Bernie Sanders's well-oiled fundraising machine is showing no signs of slowing down.
For the second straight month, Sanders relied on small donors to outraise Hillary Clinton, raking in $14 million more in February, according to numbers released on Sunday by the Federal Election Commission.
Sanders has now received $77 million from those giving less than $200, while Clinton has received $32 million from the same category, data from the Campaign Finance Institute shows.
Sanders's strength with these kinds of donors has been clear for months. But most campaign finance experts say they have been awed by the durability of his fundraising prowess: Sanders has now received more in small contributions than even Barack Obama had at this point in 2008, according to Michael J. Malbin, executive director of the Campaign Finance Institute.
Bernie Sanders's March FEC report is 188,613 pages long. Damn.— Reid Wilson (@ConsultReid) March 21, 2016
Clinton has drawn the vast sum of her money from people giving the maximum of $2,700. But whereas those donors are prohibited from giving more to her this primary cycle, Sanders can return again and again to most of the 5 million people who have filled his coffers.
"This money is just bubbling up from everywhere," says Bob Biersack, a senior fellow at the Center for Responsive Politics, "and there's nothing that would cause it to stop."
What Sanders's fundraising haul means for the primary
In the short term, Sanders's fundraising haul means he'll have enough money in the bank to sustain a primary challenge against Clinton all the way to the Democratic National Convention, regardless of how far behind he is in the delegate count.
"You have to have enough funding to continue to be a visible campaign, with people and staff on the ground," Biersack said. "Sanders raised an incredible amount in February. He will have enough resources."
That's going to be particularly important for Sanders's search for delegates in bigger states, like Pennsylvania and New York, where it will be crucial to have well-staffed ground games, according to Biersack.
Of course, the Vermont senator remains an underdog in the race overall. And while he raised more money in February than Clinton, he also spent more — $40 million to Clinton's $34 million, according to the Washington Post.

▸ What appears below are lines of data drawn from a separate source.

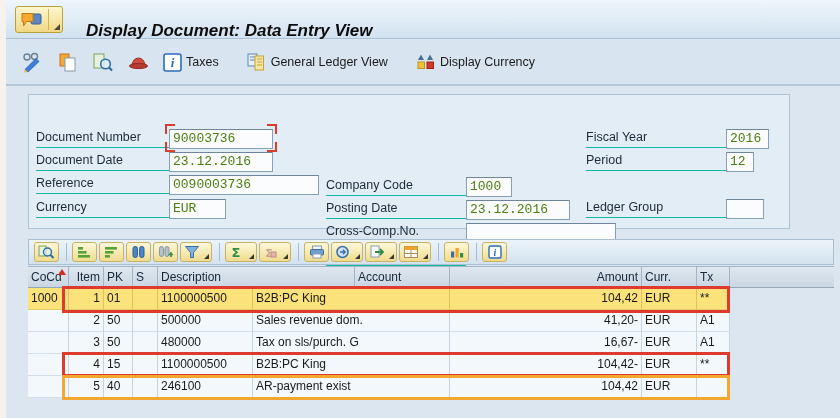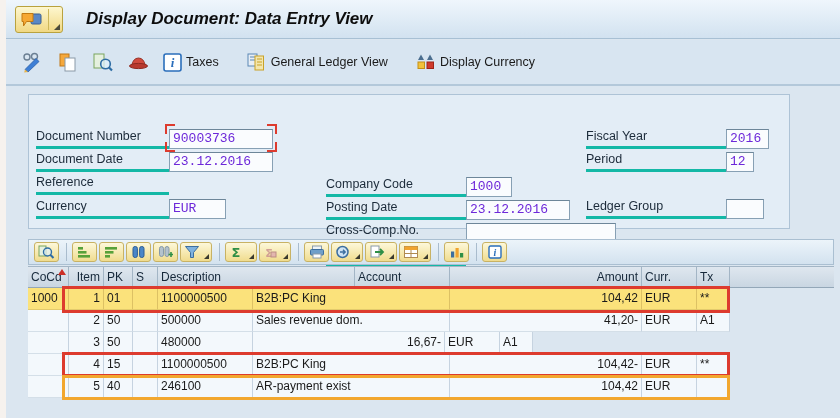--- a/index.html
+++ b/index.html
@@ -17,7 +17,7 @@
   .titlebtn .tbsep { width:1px; height:21px; background:#cdb75a; margin-left:3px; }
   .titlebtn .tbdd { position:absolute; right:2px; bottom:2px; width:0; height:0;
     border-left:6px solid transparent; border-bottom:6px solid #4a4a3a; }
-  #pagetitle { position:absolute; left:80px; top:0; line-height:38px;
+  #pagetitle { position:absolute; left:80px; top:12px; line-height:38px;
     font-size:17px; font-weight:bold; font-style:italic; color:#0d0d0d; }
 
   

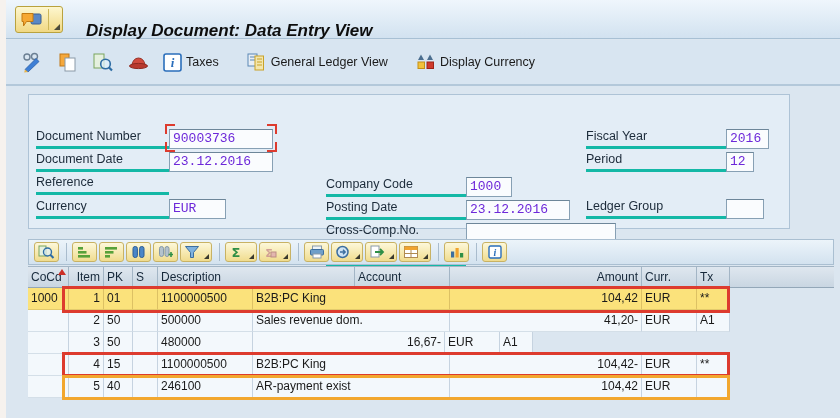--- a/index.html
+++ b/index.html
@@ -36,7 +36,7 @@
     border-bottom:1px solid #c3d3e1; }
   .fld { position:absolute; display:flex; align-items:center; height:21px; }
   .fld .lbl { display:inline-block; font-size:12.5px; color:#1c2b3a;
-    border-bottom:3px solid #14b8a6; padding-bottom:3px; }
+    border-bottom:1px solid #14b8a6; padding-bottom:3px; }
   .c1 { left:7px; }  .c1 .lbl { width:133px; }
   .c2 { left:297px;margin-top:48px; } .c2 .lbl { width:140px; }
   .c3 { left:557px; } .c3 .lbl { width:140px; }

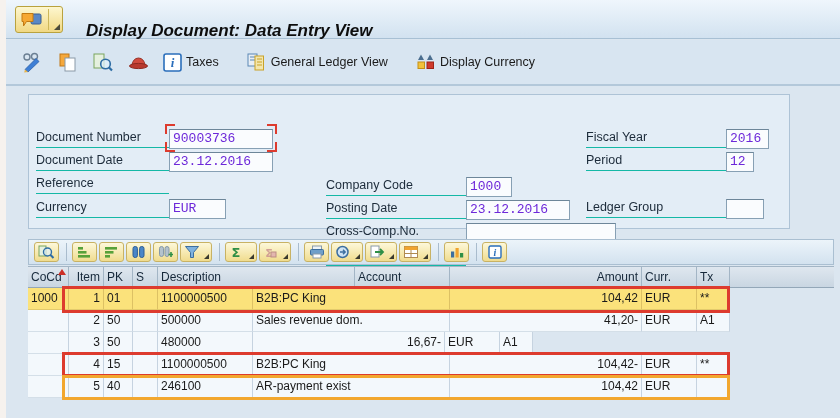--- a/index.html
+++ b/index.html
@@ -43,7 +43,7 @@
   .r1 { top:33px; } .r2 { top:56px; } .r3 { top:79px; } .r4 { top:103px; }
   .sapinp { height:20px; border:1px solid #87a0b4; border-top-color:#6d8699;
     background:#fafcfe; font-family:"Liberation Mono","DejaVu Sans Mono",monospace;
-    font-size:13px; color:#6d28d9; padding:0 3px; }
+    font-size:13px; color:#4d7c0f; padding:0 3px; }
   .w104{width:104px} .w150{width:150px} .w57{width:57px} .w46{width:46px}
   .w43{width:43px} .w28{width:28px} .w38{width:38px}
   .dis { color:#9fb0bf !important; }

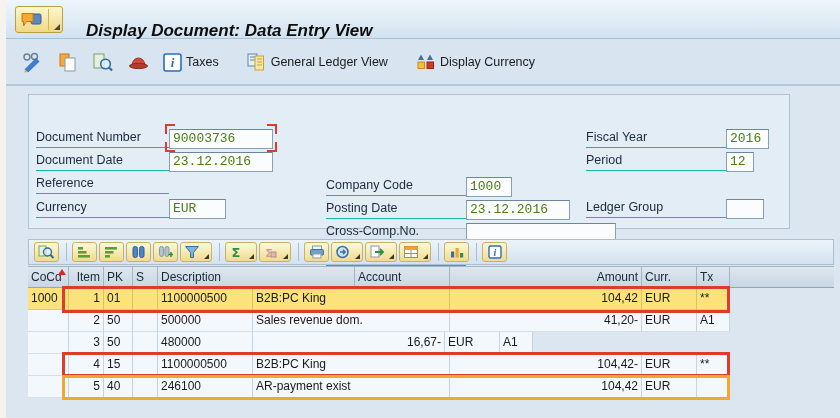--- a/index.html
+++ b/index.html
@@ -183,6 +183,7 @@
   </div>
   <div class="fld c1 r3">
     <span class="lbl">Reference</span>
+    <input class="sapinp w150" readonly="" value="0090003736" style="">
   </div>
   <div class="fld c1 r4">
     <span class="lbl">Currency</span>

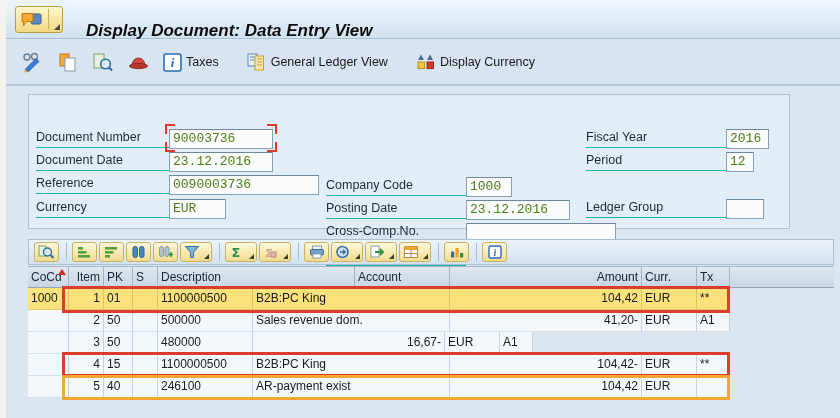--- a/index.html
+++ b/index.html
@@ -381,6 +381,7 @@
     <div class="c w-pk">50</div>
     <div class="c w-s"></div>
     <div class="c w-acct">480000</div>
+    <div class="c w-desc">Tax on sls/purch. G</div>
     <div class="c w-amt">16,67-</div>
     <div class="c w-curr">EUR</div>
     <div class="c w-tx">A1</div>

Still, Sanders has done best in states where he's had time to get his message out.
In Michigan, for instance, he outspent Clinton $1.2 million to $979,000 on TV ads, airing 675 more segments than she did on his way to an upset victory. Sanders's donors have ensured that he'll be able to fill the airwaves for months to come.
The difference between Clinton and Sanders's fundraising strategies
Sanders's model represents a break from what political consultants consider the traditional way of fundraising: Compile a Rolodex of wealthy donors, then tap them and their friends for the maximum $2,700 contribution.

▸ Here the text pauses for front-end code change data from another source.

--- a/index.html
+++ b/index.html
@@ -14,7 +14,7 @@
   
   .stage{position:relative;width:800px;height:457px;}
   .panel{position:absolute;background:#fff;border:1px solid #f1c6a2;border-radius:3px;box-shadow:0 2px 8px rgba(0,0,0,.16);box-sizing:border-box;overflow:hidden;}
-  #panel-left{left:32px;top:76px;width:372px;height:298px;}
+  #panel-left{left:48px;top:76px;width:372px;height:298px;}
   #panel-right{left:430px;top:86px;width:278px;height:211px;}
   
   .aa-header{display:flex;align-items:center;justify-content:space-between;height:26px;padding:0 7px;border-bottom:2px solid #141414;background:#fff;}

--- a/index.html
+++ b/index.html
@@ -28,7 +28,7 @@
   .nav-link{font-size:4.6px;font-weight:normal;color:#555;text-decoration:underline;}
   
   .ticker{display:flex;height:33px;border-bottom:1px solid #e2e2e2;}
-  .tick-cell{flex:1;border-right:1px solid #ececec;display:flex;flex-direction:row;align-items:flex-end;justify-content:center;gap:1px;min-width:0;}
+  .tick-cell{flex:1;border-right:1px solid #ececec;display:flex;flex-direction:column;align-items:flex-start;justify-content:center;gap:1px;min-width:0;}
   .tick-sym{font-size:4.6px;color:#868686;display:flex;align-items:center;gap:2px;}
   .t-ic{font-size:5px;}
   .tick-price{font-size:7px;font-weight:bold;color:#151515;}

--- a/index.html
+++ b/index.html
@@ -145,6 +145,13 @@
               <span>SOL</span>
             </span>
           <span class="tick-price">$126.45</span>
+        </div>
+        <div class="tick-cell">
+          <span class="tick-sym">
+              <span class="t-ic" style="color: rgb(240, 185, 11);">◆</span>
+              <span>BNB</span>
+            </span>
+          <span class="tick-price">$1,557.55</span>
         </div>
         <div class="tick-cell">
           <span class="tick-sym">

"That's the way national campaigns usually go," Biersack said.
Clinton has largely relied on this basic formula. Of the $107 million her campaign has raised, about 51 percent of her donations have come from those giving the maximum contribution compared to 3 percent of Sanders's, according to the Campaign Finance Institute. (Clinton backers have formed one major Super PACs — the fundraising committees with no limits on donations — but it hasn't spent any money in the Democratic primary.)
It's not that Clinton has failed to fundraise among those giving in small amounts.
In February, she pulled in $10.5 million in minor contributions — by far the most of any candidate in the field except Sanders. And her use of "bundlers" for cash is hardly unusual, even among Democrats: Obama, for instance, drew heavily on them to roll together big checks from the rich.
Still, Sanders's campaign has a point when it says Clinton is much more dependent on wealthy donors.
Clinton's website has a whole page, "Hillblazers," thanking the 354 elite donors — including lobbyists and Wall Street bankers — who have helped her raise $100,000 or more. Overall, Clinton has taken in a whopping $79 million from those maxing out their donations.
Can Sanders's fundraising juggernaut be replicated by future Democratic candidates?
Clinton's dependence on mostly wealthy individual donors has gotten her plenty of money. But it's also gotten her campaign in political trouble.
Consider the following controversies she's had to deal with related to her fundraising:
- She's been under repeated attack for giving three speeches to Goldman Sachs in exchange for $675,000.
- She's been criticized for using dozens of elite lobbyists to package donations for her run.
- Just last week, Clinton came under heavy fire when news surfaced that the CEO of Theranos, a health care firm criticized for misleading the public about its blood testing technology, would be hosting a fundraiser headlined by Chelsea Clinton. (The event was later canceled.)
There's also evidence from the right this year that traditional fundraising is a political liability: Donald Trump, the Republican frontrunner, has made his relative independence from wealthy backers a key part of his campaign pitch.
The campaign finance experts stress that it's important not to overstate how much Sanders's success will change the rules of the game.
Malbin, for instance, notes that Sanders is waging an unusual campaign where his message — that money has corrupted America's political system — also matches his call to give. And there's no guarantee that what he's done can be translated into a congressional or gubernatorial race, or even another presidential one.
But Sanders has at least proven that there are the dollars and the contributors to power a national presidential campaign essentially through small donors alone.
"There is really another way," Biersack said. "The challenge is to figure out how to strike the match."